Article 1 : « L’Europe rejette la guerre comme instrument de résolution des conflits internationaux et reconnaît le droit à la paix comme un droit fondamental. L’Europe promeut la création d’un ordre mondial pacifique et démocratique et soutient le renforcement et la démocratisation des Nations Unies et le développement de la coopération internationale. »

Le projet actuel développe une autre orientation, celle d’une Europe se militarisant de plus en plus, s’engageant à améliorer ses capacités militaires, ses industries de production d’armement, sans condamner le commerce des armes, investissant encore plus dans la recherche militaire en vue « des besoins opérationnels futurs. »

Aucune précision par contre sur l’avenir des armements nucléaires en Europe, ni sur l’attitude de l’Union par rapport aux exigences du Traité de Non-Prolifération nucléaire et au désarmement.

Nous sommes amenés à lire le texte du projet au regard des autres fondements de la Culture de la Paix retenus par l’ONU dans son programme pour la Décennie de la Culture de la Paix.

Cela nous ramène aux droits et libertés, à la justice sociale, à la démocratie dans l’Union.

La Charte des Droits Fondamentaux, déjà dans le Traité de Nice, n’est donc pas un « plus » que nous devrions au nouveau projet. Mais, ses insuffisances dans plusieurs domaines (droits sociaux, protection sociale, droits des femmes, IVG, contraception, droits des immigrés, citoyenneté de résidence, droit d’asile, laïcité, libre circulation des personnes, …), ses retards sur certaines chartes sociales déjà existantes en Europe et sur certaines situations nationales déjà acquises, sa non-justiciabilité devant les tribunaux en cas de violation, deviendraient « à valeur constitutionnelle », difficiles à améliorer par la voie législative, alors même que l’initiative des lois reste toujours aux mains de la Commission, malgré quelques progrès dans les prérogatives du Parlement Européen.

Le texte constitutionnel proposé ne nous semble pas dans son esprit et sa lettre porter notre vision globale et dynamique de la construction d’une Europe pour la paix.

Le Mouvement de la Paix considère le Traité constitutionnel très éloigné des valeurs fondamentales qui sont les siennes et adopte en conséquence une position critique à son égard.

Il revient aux citoyens, en dernier ressort, d’exprimer en toute liberté leur opinion lors du prochain référendum. Le Mouvement de la Paix souhaite qu’ils soient nombreux à le faire.
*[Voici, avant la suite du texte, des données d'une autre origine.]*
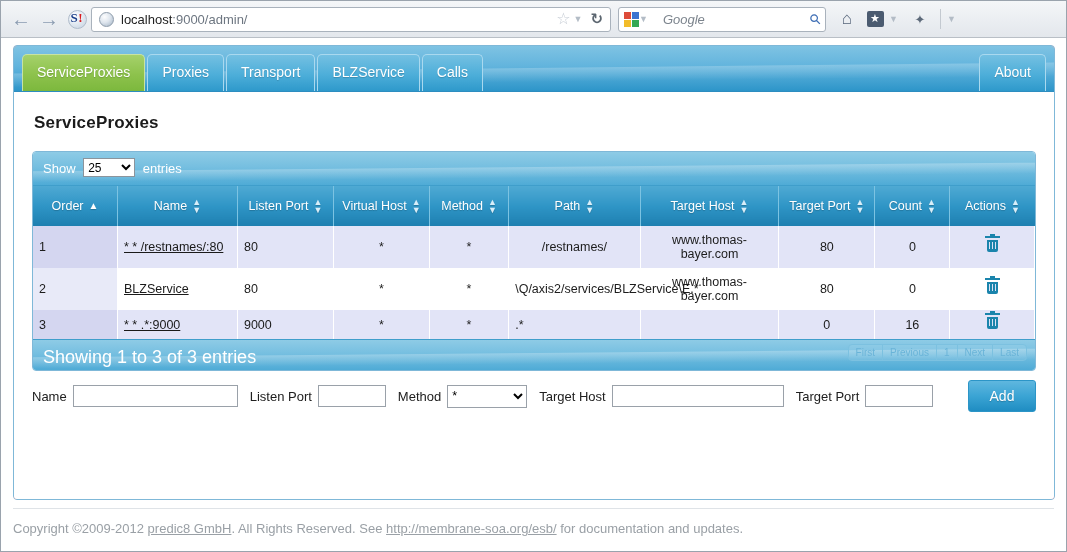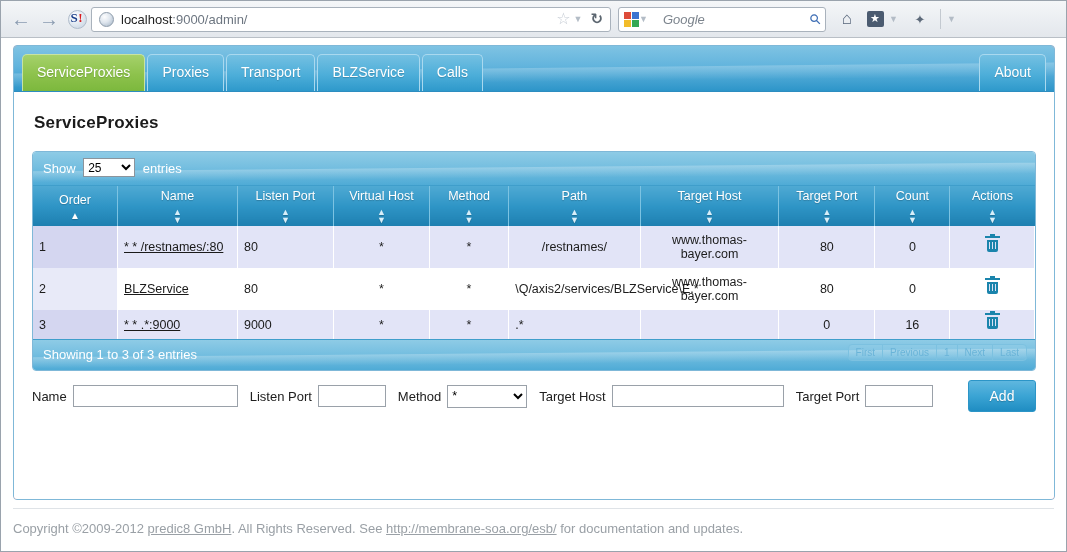--- a/index.html
+++ b/index.html
@@ -153,21 +153,21 @@
   thead th{
     background:linear-gradient(#4fa9d3 0%,#2f95c6 50%,#1d7fb0 100%);
     color:#fff;font-size:12.5px;font-weight:normal;
     height:40px;padding:0 6px;
     border-right:1px solid #7cc3e2;
     position:relative;text-align:center;
     box-sizing:border-box;
     text-shadow:0 1px 1px rgba(0,0,0,.2);
   }
   thead th:last-child{border-right:none;}
-  th .sortwrap{display:inline-flex;align-items:center;gap:5px;justify-content:center;flex-direction:column;}
+  th .sortwrap{display:inline-flex;align-items:center;gap:5px;justify-content:center;}
   th .sorticon{font-size:9px;line-height:8px;color:#d8eef9;display:inline-block;}
   th.sorted .sorticon{color:#ffffff;font-size:10px;}
   tbody td{
     font-size:12.5px;color:#1c1c1c;
     padding:7px 6px;border-right:1px solid #ffffff;
     text-align:center;vertical-align:middle;
     box-sizing:border-box;
   }
   tbody tr.odd td{background:#e2e4f7;}
   tbody tr.even td{background:#ffffff;}
@@ -192,21 +192,21 @@
   .dt-bot{
     height:30px;position:relative;
     background:linear-gradient(#8ecbe6 0%,#76bfe0 45%,#4fabd6 100%);
     border-top:1px solid #3f9ecb;
   }
   .dt-bot:after{
     content:"";position:absolute;left:0;right:0;top:13px;height:11px;
     background:linear-gradient(rgba(255,255,255,.25),rgba(255,255,255,0));
     transform:skewY(-.5deg);pointer-events:none;
   }
-  .dt-info{position:absolute;left:10px;top:7px;color:#fff;font-size:13px;z-index:2;}
+  .dt-info{position:absolute;left:10px;top:7px;color:#fff;font-size:18px;z-index:2;}
   .dt-page{position:absolute;right:8px;top:4px;display:flex;z-index:2;}
   .pbtn{
     font-size:10px;color:#6ab4d8;
     padding:2px 7px;border:1px solid #7cc1e0;
     background:rgba(255,255,255,.07);
     margin-left:-1px;
   }
   .pbtn:first-child{border-radius:4px 0 0 4px;margin-left:0;}
   .pbtn:last-child{border-radius:0 4px 4px 0;text-align:right;}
Pour sa part, le Mouvement de la Paix appelle ses adhérents à défendre dans le débat actuel, leur volonté de voir émerger une Europe démocratique, de paix et de justice sociale, engagée intensément sur la voie de la coopération, du développement durable, du désarmement et de la résolution pacifique des conflits dans le respect du droit international, du rôle de l’ONU et des principes de sa Charte.